Although slightly insulting, Georgia literally is Christopher’s second daughter after Rory – it’s as if Lorelai is keen to remind Christopher that Rory comes first.

We already know that Christopher proposed marriage to Lorelai, and she turned it down – a point of conflict between she and her parents, and something Christopher continued to feel aggrieved about well int adulthood. In this flashback, we actually see the proposal. Christopher uncertainly says, “So, I guess we should get married”, and then the scene ends.

We never see Lorelai turn this half-hearted non-proposal down, but can understand why she does so. It’s hardly the stuff of romance, and it’s clear that Christopher doesn’t really want to, and isn’t committed to the idea. Richard’s plan of Lorelai and Christopher marrying and living with the elder Gilmores comes to nothing.

Apparently Christopher was only going to be given a job at Richard’s company once he was married, as that never happens either. Richard feels resentful about his “plan” not working out, and continues to blame Lorelai for that right up to the present day.


During the scene at the nursery, we get a very good shot of Georgia in her crib at the nursery. The baby portraying Georgia is unlisted in the credits, and as usual with TV and film infants, they are clearly at least three months old.

The card on her crib says she is named Georgia, and her mother is S. Tinsdale (no father on the card, presumably because he isn’t a patient).

It gives her date of birth as 31st January 2003, although she was born at 1.17 am – which means she can’t have been born on the 31st January! Sherry went into labour on the night of the 31st January, meaning that if Georgia was born at 1.17 am the next morning, it would be the 1st of February. Can nobody gets babies’ birthdays correct on this show?

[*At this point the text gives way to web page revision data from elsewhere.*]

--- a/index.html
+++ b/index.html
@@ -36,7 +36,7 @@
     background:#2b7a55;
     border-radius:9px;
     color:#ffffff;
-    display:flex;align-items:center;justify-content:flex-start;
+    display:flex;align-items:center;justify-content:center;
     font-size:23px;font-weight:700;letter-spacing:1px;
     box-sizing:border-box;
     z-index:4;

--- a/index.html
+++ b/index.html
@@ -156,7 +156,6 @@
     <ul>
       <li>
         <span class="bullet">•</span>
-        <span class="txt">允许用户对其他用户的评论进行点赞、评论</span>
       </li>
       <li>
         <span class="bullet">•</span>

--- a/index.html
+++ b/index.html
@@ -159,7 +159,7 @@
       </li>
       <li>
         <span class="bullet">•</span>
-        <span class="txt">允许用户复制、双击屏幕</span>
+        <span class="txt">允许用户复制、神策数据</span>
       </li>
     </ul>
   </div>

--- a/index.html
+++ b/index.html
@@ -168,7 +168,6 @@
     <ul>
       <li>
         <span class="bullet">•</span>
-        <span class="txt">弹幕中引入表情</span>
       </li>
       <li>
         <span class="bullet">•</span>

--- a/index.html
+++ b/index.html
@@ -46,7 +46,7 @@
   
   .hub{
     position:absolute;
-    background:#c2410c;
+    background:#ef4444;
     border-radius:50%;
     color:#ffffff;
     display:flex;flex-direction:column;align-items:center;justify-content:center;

Her weight at birth was 6 pounds and 20 ounces, just a little under the average for a baby girl, and she is 18.9 inches long – again, just a smidge under the average. One of her doctors was Schreiber, and I’m afraid I can’t read the second name or what their role was. It looks something like Sasaberi.

Christopher Shows Lorelai His Baby Daughter

Christopher takes Lorelai to see the newborn Georgia in the nursery (Rory is understandably asleep). He is still on a high from watching the birth of his second daughter, saying that it was amazing, and he’d never seen anything like it.

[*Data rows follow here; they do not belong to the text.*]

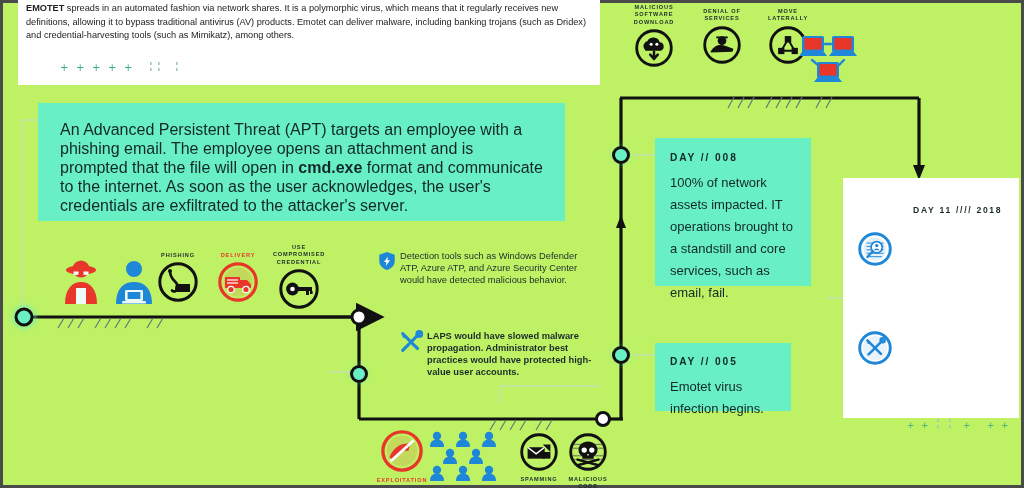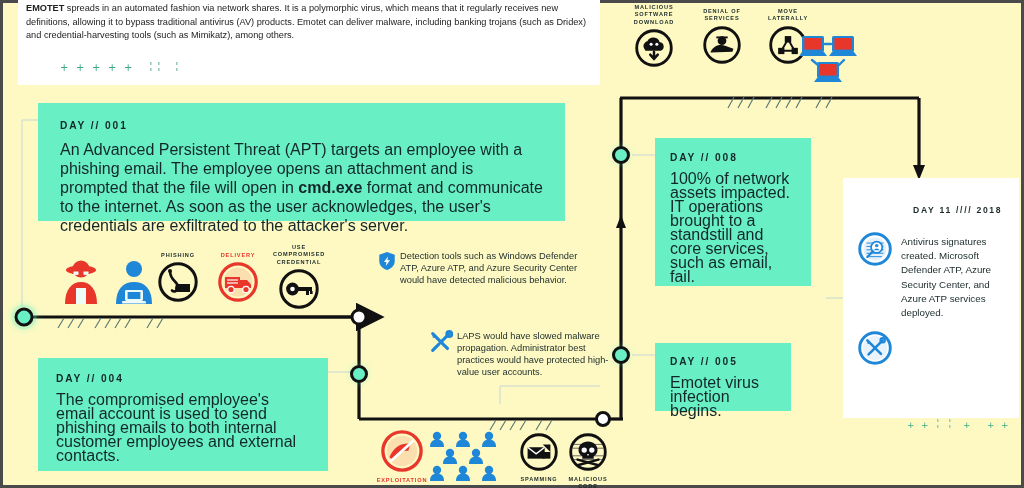--- a/index.html
+++ b/index.html
@@ -11,7 +11,7 @@
     overflow:hidden;
     position:relative;
   }
-  .page{position:absolute;left:0;top:0;width:1024px;height:488px;background:#fef9c3;overflow:hidden;}
+  .page{position:absolute;left:0;top:0;width:1024px;height:488px;background:#bef264;overflow:hidden;}
   .page:before{content:"";position:absolute;left:0;top:0;right:0;height:3px;background:#4a4a4a;}
   .page:after{content:"";position:absolute;left:0;bottom:0;right:0;height:3px;background:#4a4a4a;}
   .edgeL{position:absolute;left:0;top:0;bottom:0;width:3px;background:#4a4a4a;z-index:40;}

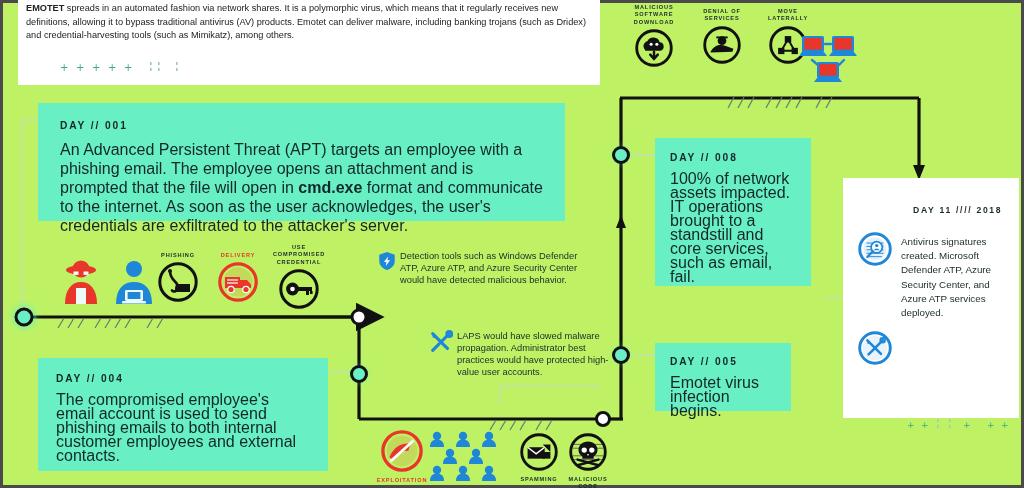--- a/index.html
+++ b/index.html
@@ -238,7 +238,6 @@
   </svg>
 
   <div class="gbox" id="box-d1">
-    <div class="day">DAY // 001</div>
     <div class="body"><span>An Advanced Persistent Threat (APT) targets an employee with a phishing email. The employee opens an attachment and is prompted that the file will open in </span><b>cmd.exe</b><span> format and communicate to the internet. As soon as the user acknowledges, the user's credentials are exfiltrated to the attacker's server.</span></div>
   </div>
 

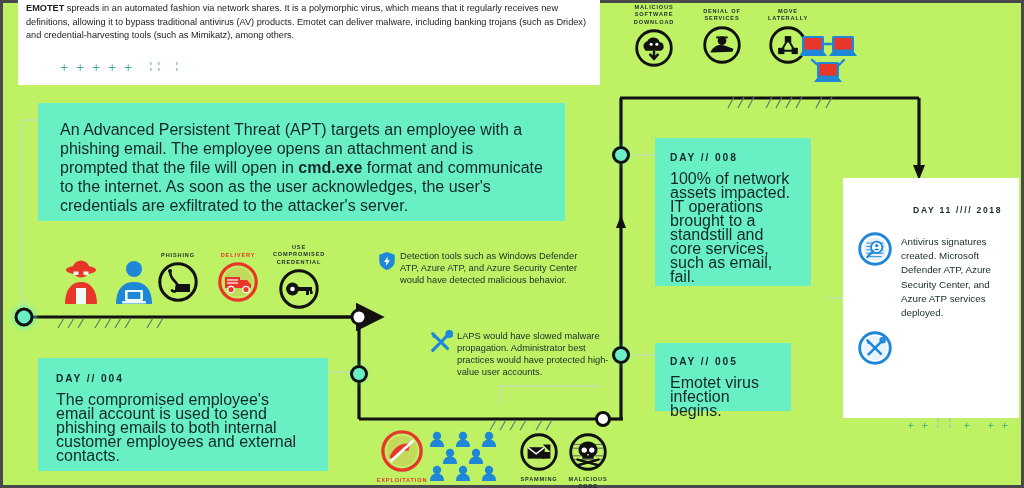--- a/index.html
+++ b/index.html
@@ -38,7 +38,7 @@
     font-size:10.2px;font-weight:bold;letter-spacing:1.9px;color:#12272a;
     margin:0 0 9px 0;
   }
-  .gbox .body{font-size:16px;line-height:14px;color:#12272a;margin:0;}
+  .gbox .body{font-size:13px;line-height:22px;color:#12272a;margin:0;}
   .gbox .body b{font-weight:bold;}
 
   #box-d1{left:38px;top:103px;width:527px;height:118px;padding:17px 22px;}

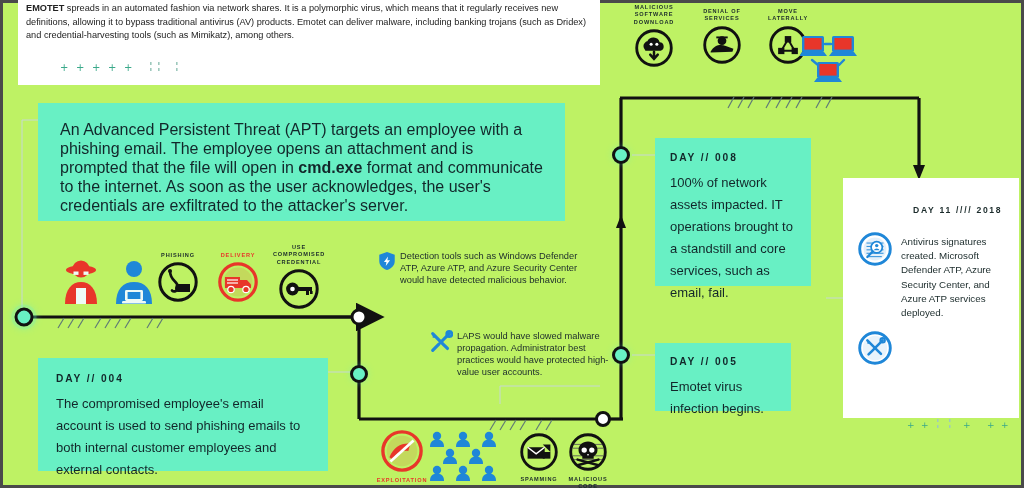--- a/index.html
+++ b/index.html
@@ -274,7 +274,6 @@
       <path d="M18.5,21.5 a3.8,3.2 0 0 1 7,0 z" fill="#1f87d8"></path>
       <line x1="17.4" y1="22.8" x2="11" y2="29.5" stroke="#1f87d8" stroke-width="2.6" stroke-linecap="round"></line>
     </svg>
-    <div class="rnote" id="rnote-1">Antivirus signatures created. Microsoft Defender ATP, Azure Security Center, and Azure ATP services deployed.</div>
 
     <svg class="rico" id="rico-2" viewBox="0 0 40 40">
       <circle cx="20" cy="20" r="18" fill="none" stroke="#1f87d8" stroke-width="3.4"></circle>

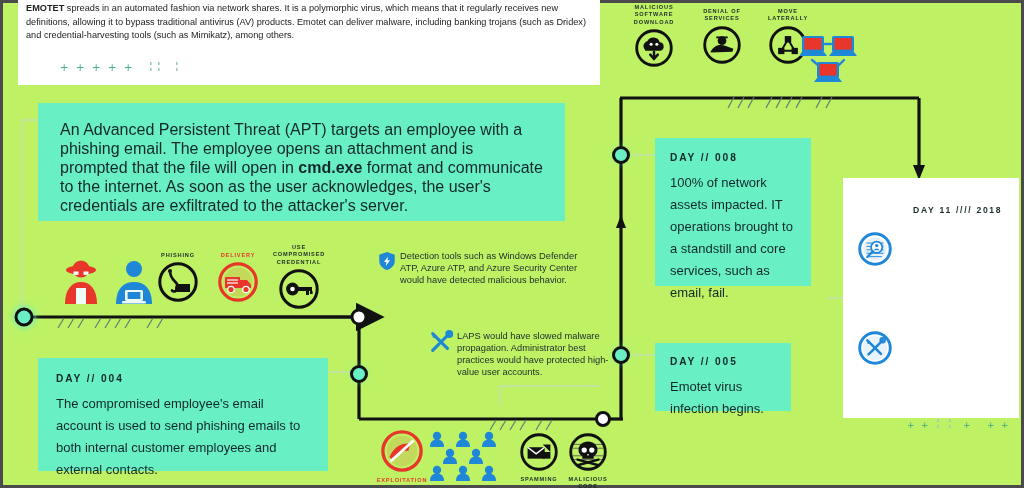--- a/index.html
+++ b/index.html
@@ -65,7 +65,7 @@
   .note .txt{font-size:9.3px;line-height:12px;color:#1b2b2b;}
   #note-detect{left:378px;top:250px;width:200px;}
   #note-detect .txt{margin-left:22px;}
-  #note-laps{left:429px;top:330px;width:195px;}
+  #note-laps{left:399px;top:330px;width:195px;font-weight:bold;}
   #note-laps .txt{margin-left:28px;}
   .noteicon{position:absolute;left:0;top:1px;width:18px;height:20px;}
   #note-laps .noteicon{width:24px;height:24px;top:0px;}

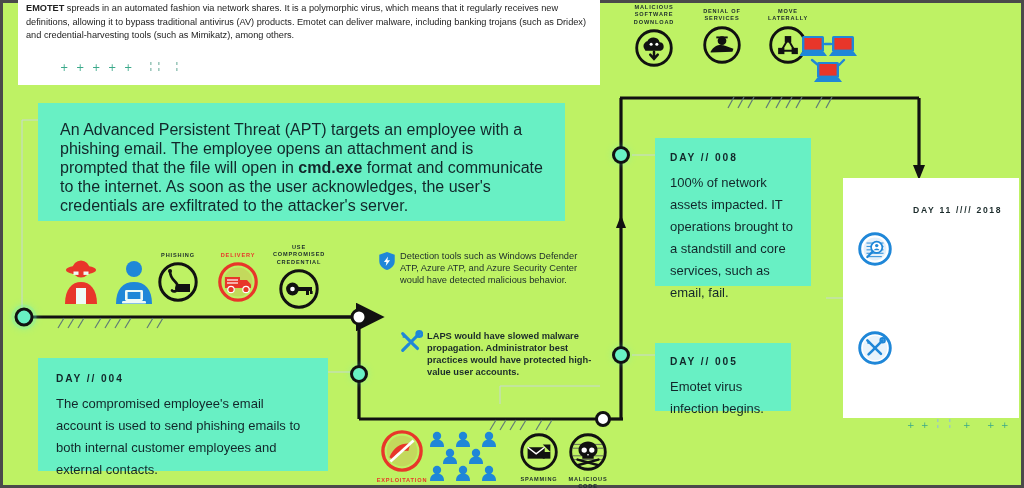--- a/index.html
+++ b/index.html
@@ -241,10 +241,6 @@
     <div class="body"><span>An Advanced Persistent Threat (APT) targets an employee with a phishing email. The employee opens an attachment and is prompted that the file will open in </span><b>cmd.exe</b><span> format and communicate to the internet. As soon as the user acknowledges, the user's credentials are exfiltrated to the attacker's server.</span></div>
   </div>
 
-  <div class="gbox" id="box-d4">
-    <div class="day">DAY // 004</div>
-    <div class="body">The compromised employee's email account is used to send phishing emails to both internal customer employees and external contacts.</div>
-  </div>
 
   <div class="gbox" id="box-d8">
     <div class="day">DAY // 008</div>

Lorelai, with devastatingly understatement, agrees that she does know how amazing it is, and that Christopher hasn’t seen anything like it before. Her expression says that she is reliving her own nursery moment, which we see in the upcoming flashback.

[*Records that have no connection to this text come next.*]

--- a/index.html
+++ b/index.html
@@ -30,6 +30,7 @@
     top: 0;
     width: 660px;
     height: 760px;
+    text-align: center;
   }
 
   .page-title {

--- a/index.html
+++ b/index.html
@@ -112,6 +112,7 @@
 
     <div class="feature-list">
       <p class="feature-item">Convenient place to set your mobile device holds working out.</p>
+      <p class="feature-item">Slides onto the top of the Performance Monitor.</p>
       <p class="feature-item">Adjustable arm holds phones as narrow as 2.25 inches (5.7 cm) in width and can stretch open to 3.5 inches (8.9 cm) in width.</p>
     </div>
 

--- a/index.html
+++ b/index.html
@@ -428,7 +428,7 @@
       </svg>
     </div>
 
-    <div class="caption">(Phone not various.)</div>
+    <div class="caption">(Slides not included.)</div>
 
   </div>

Due to the fact that we don’t know what happened, it isn’t possible to know for sure whether Lorelai feels resentful that Christopher wasn’t there for Rory’s birth, or whether she feels a b it guilty for shutting him out and denying him the chance to see his daughter being born.

Luke and Nicole Get Back From Their Date

They were gone for four hours, from 7.30-11.30 pm, and they both had a good time, even though both of them hated the restaurant that Luke picked out. In other words, it was a successful date. Jess none-too-subtly asks Luke if he’d like the apartment to himself for an hour so he and Nicole can have sex, which results in a comic argument which the viewer can see through the window, but not hear. You can’t help getting the feeling Jess is only too pleased for Luke to pursue any woman who isn’t Lorelai.


NURSE: No, you cannot hit me.
LORELAI: Can I bite you or pull your hair or use the Epilady on you, ’cause I really need to do something?

Epilady was the brand name of the first epilator, an electrical device used to remove hair by mechanically grasping multiple hairs simultaneously and pulling them out. It was released in Israel in 1986, manufactured by Mepro on a kibbutz.

They were notoriously painful to use, sometimes likened to torture devices, so Lorelai thinks of it as something painful she can use on the nurse to take her mind off her labour pains, like biting her or pulling her hair.

Obviously this flashback can’t have actually happened, because it is October 1984, and the Epilady hadn’t been invented yet. Perhaps it is a false memory. (If so, can we really trust any of the flashbacks?).